3. Tune formulation: Optimizing per-component dose and adjuvant selection helps flatten immunodominance hierarchies; heterologous prime-boost schedules may also bypass anti-vector immunity (Guest, 2022; Miryala & Swain, 2025).
4. Design for delivery: Thermostability and scalable production should be incorporated early, with attention to platform-agnostic fill-finish processes and modular CMC considerations (Fatima et al., 2024; Ashraf et al., 2025).
5. Measure what matters: Evaluation should employ harmonized breadth indices (cross-neutralization panels), T-cell polyfunctionality, and correlates of protection alongside traditional antibody titers to ensure meaningful clinical insights (Saha et al., 2025; Fatima & Hong, 2025).
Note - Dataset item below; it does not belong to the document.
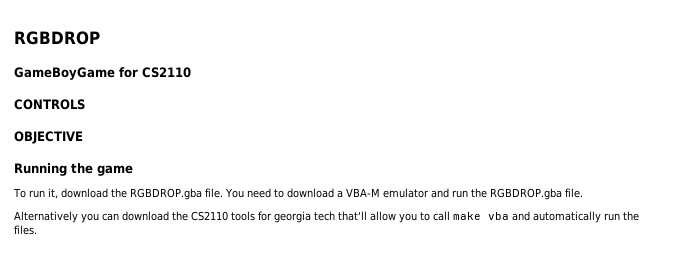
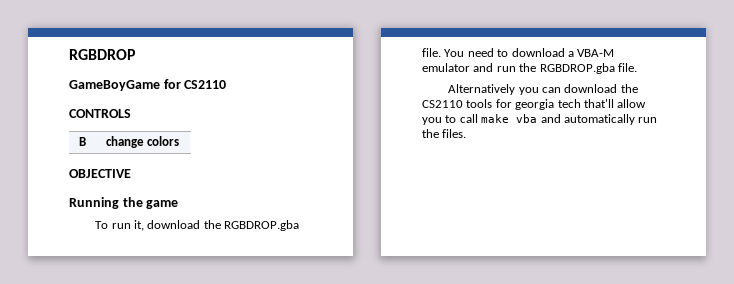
+ B | change colors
Conclusion: Multivalent vaccination is essential for keeping pace with antigenically dynamic viruses, but success depends on more than simply adding antigens (Altmann & Boyton, 2022; Saha et al., 2025). Effective designs require integration of rational antigen selection and controlled antigenic distance, alongside nanoparticle co-display and optimized formulation strategies to curb competition (Zhou et al., 2020; Ashraf et al., 2025). Additionally, manufacturability and thermostability must be prioritized to ensure equitable global deployment (Fatima et al., 2024; Lauer et al., 2016). With standardized evaluation methods and vigilant real-world monitoring, multivalent and ultimately broadly protective vaccines can transition from reactive measures to proactive, durable solutions for population immunity (Guest, 2022; Halfmann et al., 2025).